The input:
- Opening Delimiter -
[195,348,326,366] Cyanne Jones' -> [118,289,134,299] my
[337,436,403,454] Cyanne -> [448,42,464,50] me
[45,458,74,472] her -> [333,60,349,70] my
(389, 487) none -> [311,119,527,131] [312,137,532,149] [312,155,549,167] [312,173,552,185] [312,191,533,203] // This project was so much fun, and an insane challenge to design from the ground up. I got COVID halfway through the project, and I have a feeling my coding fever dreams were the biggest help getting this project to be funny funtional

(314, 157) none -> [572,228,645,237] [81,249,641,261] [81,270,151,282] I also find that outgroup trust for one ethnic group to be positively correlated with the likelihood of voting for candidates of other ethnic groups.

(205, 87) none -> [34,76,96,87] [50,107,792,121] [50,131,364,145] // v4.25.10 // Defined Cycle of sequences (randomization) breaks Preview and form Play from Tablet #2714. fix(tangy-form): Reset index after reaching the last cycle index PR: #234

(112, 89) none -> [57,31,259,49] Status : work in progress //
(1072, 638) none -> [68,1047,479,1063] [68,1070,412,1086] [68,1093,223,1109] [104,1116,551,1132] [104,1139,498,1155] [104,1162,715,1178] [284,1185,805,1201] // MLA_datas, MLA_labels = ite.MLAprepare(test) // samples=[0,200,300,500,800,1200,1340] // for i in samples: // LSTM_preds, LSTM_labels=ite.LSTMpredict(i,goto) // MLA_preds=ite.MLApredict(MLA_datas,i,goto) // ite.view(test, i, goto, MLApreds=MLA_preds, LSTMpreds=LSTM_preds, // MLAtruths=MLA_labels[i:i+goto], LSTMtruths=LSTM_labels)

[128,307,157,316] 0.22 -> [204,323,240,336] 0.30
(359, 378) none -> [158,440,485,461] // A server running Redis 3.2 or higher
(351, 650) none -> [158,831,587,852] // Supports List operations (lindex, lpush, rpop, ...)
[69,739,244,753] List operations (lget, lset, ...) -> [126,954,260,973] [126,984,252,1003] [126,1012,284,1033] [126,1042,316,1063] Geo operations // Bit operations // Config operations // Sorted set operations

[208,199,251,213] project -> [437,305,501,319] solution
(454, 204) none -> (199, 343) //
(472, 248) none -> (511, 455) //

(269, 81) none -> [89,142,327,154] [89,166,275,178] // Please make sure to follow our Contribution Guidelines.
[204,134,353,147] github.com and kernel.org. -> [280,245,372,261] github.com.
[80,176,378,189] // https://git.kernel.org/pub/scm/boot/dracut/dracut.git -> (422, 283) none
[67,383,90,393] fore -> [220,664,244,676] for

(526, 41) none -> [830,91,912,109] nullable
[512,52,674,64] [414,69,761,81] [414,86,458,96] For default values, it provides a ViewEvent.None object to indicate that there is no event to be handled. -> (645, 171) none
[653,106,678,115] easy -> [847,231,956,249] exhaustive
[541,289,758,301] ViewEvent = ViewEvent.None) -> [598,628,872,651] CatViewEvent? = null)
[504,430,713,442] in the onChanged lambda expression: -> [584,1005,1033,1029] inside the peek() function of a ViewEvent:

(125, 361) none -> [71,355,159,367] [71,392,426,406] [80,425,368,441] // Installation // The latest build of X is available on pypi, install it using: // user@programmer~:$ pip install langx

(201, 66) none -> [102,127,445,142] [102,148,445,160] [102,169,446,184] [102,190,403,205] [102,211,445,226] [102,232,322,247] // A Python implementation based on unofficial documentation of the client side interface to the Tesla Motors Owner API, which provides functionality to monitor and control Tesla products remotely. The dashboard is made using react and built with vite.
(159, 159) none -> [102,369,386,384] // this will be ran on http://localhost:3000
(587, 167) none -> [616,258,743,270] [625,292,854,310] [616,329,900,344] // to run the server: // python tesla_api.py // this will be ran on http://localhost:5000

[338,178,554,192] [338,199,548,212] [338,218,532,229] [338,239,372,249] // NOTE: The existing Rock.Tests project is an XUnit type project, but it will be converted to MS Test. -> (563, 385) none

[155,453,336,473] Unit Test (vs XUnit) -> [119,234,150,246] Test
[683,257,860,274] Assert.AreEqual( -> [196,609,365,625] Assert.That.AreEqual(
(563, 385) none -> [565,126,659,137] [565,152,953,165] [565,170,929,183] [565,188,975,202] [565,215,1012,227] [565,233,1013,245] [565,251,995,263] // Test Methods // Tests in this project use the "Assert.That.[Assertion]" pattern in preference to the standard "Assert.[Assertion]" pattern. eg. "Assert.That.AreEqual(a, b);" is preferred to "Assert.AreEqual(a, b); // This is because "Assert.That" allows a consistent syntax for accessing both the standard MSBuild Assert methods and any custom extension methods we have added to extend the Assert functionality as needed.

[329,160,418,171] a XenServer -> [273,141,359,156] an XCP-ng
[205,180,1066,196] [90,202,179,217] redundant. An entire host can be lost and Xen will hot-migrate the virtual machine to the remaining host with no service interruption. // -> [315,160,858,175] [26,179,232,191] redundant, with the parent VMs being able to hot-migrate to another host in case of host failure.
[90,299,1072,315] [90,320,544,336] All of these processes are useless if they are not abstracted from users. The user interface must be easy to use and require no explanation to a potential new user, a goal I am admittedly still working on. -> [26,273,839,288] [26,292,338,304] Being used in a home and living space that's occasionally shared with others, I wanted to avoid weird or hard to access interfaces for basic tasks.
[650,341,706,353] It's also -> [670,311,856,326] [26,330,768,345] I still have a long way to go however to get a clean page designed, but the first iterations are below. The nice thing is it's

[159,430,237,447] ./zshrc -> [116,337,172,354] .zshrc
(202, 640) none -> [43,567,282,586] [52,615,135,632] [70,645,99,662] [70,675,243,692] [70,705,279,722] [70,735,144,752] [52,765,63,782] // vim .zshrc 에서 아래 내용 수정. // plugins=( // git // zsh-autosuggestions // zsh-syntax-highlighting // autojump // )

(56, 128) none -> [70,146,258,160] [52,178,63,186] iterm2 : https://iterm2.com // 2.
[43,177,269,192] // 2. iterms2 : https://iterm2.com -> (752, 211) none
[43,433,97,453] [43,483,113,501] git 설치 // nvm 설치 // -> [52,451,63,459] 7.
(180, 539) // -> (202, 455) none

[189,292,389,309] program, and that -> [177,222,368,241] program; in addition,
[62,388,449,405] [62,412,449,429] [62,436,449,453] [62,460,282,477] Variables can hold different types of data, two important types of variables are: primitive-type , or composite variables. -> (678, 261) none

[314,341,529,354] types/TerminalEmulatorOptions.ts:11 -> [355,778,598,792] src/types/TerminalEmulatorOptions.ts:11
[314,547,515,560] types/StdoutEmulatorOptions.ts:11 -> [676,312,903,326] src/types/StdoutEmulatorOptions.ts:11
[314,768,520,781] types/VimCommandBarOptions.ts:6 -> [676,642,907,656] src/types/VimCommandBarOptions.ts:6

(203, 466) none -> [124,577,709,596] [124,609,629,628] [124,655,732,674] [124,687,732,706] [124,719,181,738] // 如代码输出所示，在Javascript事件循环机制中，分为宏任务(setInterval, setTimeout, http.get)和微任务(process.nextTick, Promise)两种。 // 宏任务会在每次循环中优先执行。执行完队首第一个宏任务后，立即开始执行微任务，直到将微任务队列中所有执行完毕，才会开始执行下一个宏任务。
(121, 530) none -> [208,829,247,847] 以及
- Closing Delimiter -
Exercise prompt: Start to finish, give the listing again exactly.

Written response:
[195,348,326,366] Cyanne Jones' -> [118,289,134,299] my
[337,436,403,454] Cyanne -> [448,42,464,50] me
[45,458,74,472] her -> [333,60,349,70] my
(389, 487) none -> [311,119,527,131] [312,137,532,149] [312,155,549,167] [312,173,552,185] [312,191,533,203] // This project was so much fun, and an insane challenge to design from the ground up. I got COVID halfway through the project, and I have a feeling my coding fever dreams were the biggest help getting this project to be funny funtional

(314, 157) none -> [572,228,645,237] [81,249,641,261] [81,270,151,282] I also find that outgroup trust for one ethnic group to be positively correlated with the likelihood of voting for candidates of other ethnic groups.

(205, 87) none -> [34,76,96,87] [50,107,792,121] [50,131,364,145] // v4.25.10 // Defined Cycle of sequences (randomization) breaks Preview and form Play from Tablet #2714. fix(tangy-form): Reset index after reaching the last cycle index PR: #234

(112, 89) none -> [57,31,259,49] Status : work in progress //
(1072, 638) none -> [68,1047,479,1063] [68,1070,412,1086] [68,1093,223,1109] [104,1116,551,1132] [104,1139,498,1155] [104,1162,715,1178] [284,1185,805,1201] // MLA_datas, MLA_labels = ite.MLAprepare(test) // samples=[0,200,300,500,800,1200,1340] // for i in samples: // LSTM_preds, LSTM_labels=ite.LSTMpredict(i,goto) // MLA_preds=ite.MLApredict(MLA_datas,i,goto) // ite.view(test, i, goto, MLApreds=MLA_preds, LSTMpreds=LSTM_preds, // MLAtruths=MLA_labels[i:i+goto], LSTMtruths=LSTM_labels)

[128,307,157,316] 0.22 -> [204,323,240,336] 0.30
(359, 378) none -> [158,440,485,461] // A server running Redis 3.2 or higher
(351, 650) none -> [158,831,587,852] // Supports List operations (lindex, lpush, rpop, ...)
[69,739,244,753] List operations (lget, lset, ...) -> [126,954,260,973] [126,984,252,1003] [126,1012,284,1033] [126,1042,316,1063] Geo operations // Bit operations // Config operations // Sorted set operations

[208,199,251,213] project -> [437,305,501,319] solution
(454, 204) none -> (199, 343) //
(472, 248) none -> (511, 455) //

(269, 81) none -> [89,142,327,154] [89,166,275,178] // Please make sure to follow our Contribution Guidelines.
[204,134,353,147] github.com and kernel.org. -> [280,245,372,261] github.com.
[80,176,378,189] // https://git.kernel.org/pub/scm/boot/dracut/dracut.git -> (422, 283) none
[67,383,90,393] fore -> [220,664,244,676] for

(526, 41) none -> [830,91,912,109] nullable
[512,52,674,64] [414,69,761,81] [414,86,458,96] For default values, it provides a ViewEvent.None object to indicate that there is no event to be handled. -> (645, 171) none
[653,106,678,115] easy -> [847,231,956,249] exhaustive
[541,289,758,301] ViewEvent = ViewEvent.None) -> [598,628,872,651] CatViewEvent? = null)
[504,430,713,442] in the onChanged lambda expression: -> [584,1005,1033,1029] inside the peek() function of a ViewEvent:

(125, 361) none -> [71,355,159,367] [71,392,426,406] [80,425,368,441] // Installation // The latest build of X is available on pypi, install it using: // user@programmer~:$ pip install langx

(201, 66) none -> [102,127,445,142] [102,148,445,160] [102,169,446,184] [102,190,403,205] [102,211,445,226] [102,232,322,247] // A Python implementation based on unofficial documentation of the client side interface to the Tesla Motors Owner API, which provides functionality to monitor and control Tesla products remotely. The dashboard is made using react and built with vite.
(159, 159) none -> [102,369,386,384] // this will be ran on http://localhost:3000
(587, 167) none -> [616,258,743,270] [625,292,854,310] [616,329,900,344] // to run the server: // python tesla_api.py // this will be ran on http://localhost:5000

[338,178,554,192] [338,199,548,212] [338,218,532,229] [338,239,372,249] // NOTE: The existing Rock.Tests project is an XUnit type project, but it will be converted to MS Test. -> (563, 385) none

[155,453,336,473] Unit Test (vs XUnit) -> [119,234,150,246] Test
[683,257,860,274] Assert.AreEqual( -> [196,609,365,625] Assert.That.AreEqual(
(563, 385) none -> [565,126,659,137] [565,152,953,165] [565,170,929,183] [565,188,975,202] [565,215,1012,227] [565,233,1013,245] [565,251,995,263] // Test Methods // Tests in this project use the "Assert.That.[Assertion]" pattern in preference to the standard "Assert.[Assertion]" pattern. eg. "Assert.That.AreEqual(a, b);" is preferred to "Assert.AreEqual(a, b); // This is because "Assert.That" allows a consistent syntax for accessing both the standard MSBuild Assert methods and any custom extension methods we have added to extend the Assert functionality as needed.

[329,160,418,171] a XenServer -> [273,141,359,156] an XCP-ng
[205,180,1066,196] [90,202,179,217] redundant. An entire host can be lost and Xen will hot-migrate the virtual machine to the remaining host with no service interruption. // -> [315,160,858,175] [26,179,232,191] redundant, with the parent VMs being able to hot-migrate to another host in case of host failure.
[90,299,1072,315] [90,320,544,336] All of these processes are useless if they are not abstracted from users. The user interface must be easy to use and require no explanation to a potential new user, a goal I am admittedly still working on. -> [26,273,839,288] [26,292,338,304] Being used in a home and living space that's occasionally shared with others, I wanted to avoid weird or hard to access interfaces for basic tasks.
[650,341,706,353] It's also -> [670,311,856,326] [26,330,768,345] I still have a long way to go however to get a clean page designed, but the first iterations are below. The nice thing is it's

[159,430,237,447] ./zshrc -> [116,337,172,354] .zshrc
(202, 640) none -> [43,567,282,586] [52,615,135,632] [70,645,99,662] [70,675,243,692] [70,705,279,722] [70,735,144,752] [52,765,63,782] // vim .zshrc 에서 아래 내용 수정. // plugins=( // git // zsh-autosuggestions // zsh-syntax-highlighting // autojump // )

(56, 128) none -> [70,146,258,160] [52,178,63,186] iterm2 : https://iterm2.com // 2.
[43,177,269,192] // 2. iterms2 : https://iterm2.com -> (752, 211) none
[43,433,97,453] [43,483,113,501] git 설치 // nvm 설치 // -> [52,451,63,459] 7.
(180, 539) // -> (202, 455) none

[189,292,389,309] program, and that -> [177,222,368,241] program; in addition,
[62,388,449,405] [62,412,449,429] [62,436,449,453] [62,460,282,477] Variables can hold different types of data, two important types of variables are: primitive-type , or composite variables. -> (678, 261) none

[314,341,529,354] types/TerminalEmulatorOptions.ts:11 -> [355,778,598,792] src/types/TerminalEmulatorOptions.ts:11
[314,547,515,560] types/StdoutEmulatorOptions.ts:11 -> [676,312,903,326] src/types/StdoutEmulatorOptions.ts:11
[314,768,520,781] types/VimCommandBarOptions.ts:6 -> [676,642,907,656] src/types/VimCommandBarOptions.ts:6

(203, 466) none -> [124,577,709,596] [124,609,629,628] [124,655,732,674] [124,687,732,706] [124,719,181,738] // 如代码输出所示，在Javascript事件循环机制中，分为宏任务(setInterval, setTimeout, http.get)和微任务(process.nextTick, Promise)两种。 // 宏任务会在每次循环中优先执行。执行完队首第一个宏任务后，立即开始执行微任务，直到将微任务队列中所有执行完毕，才会开始执行下一个宏任务。
(121, 530) none -> [208,829,247,847] 以及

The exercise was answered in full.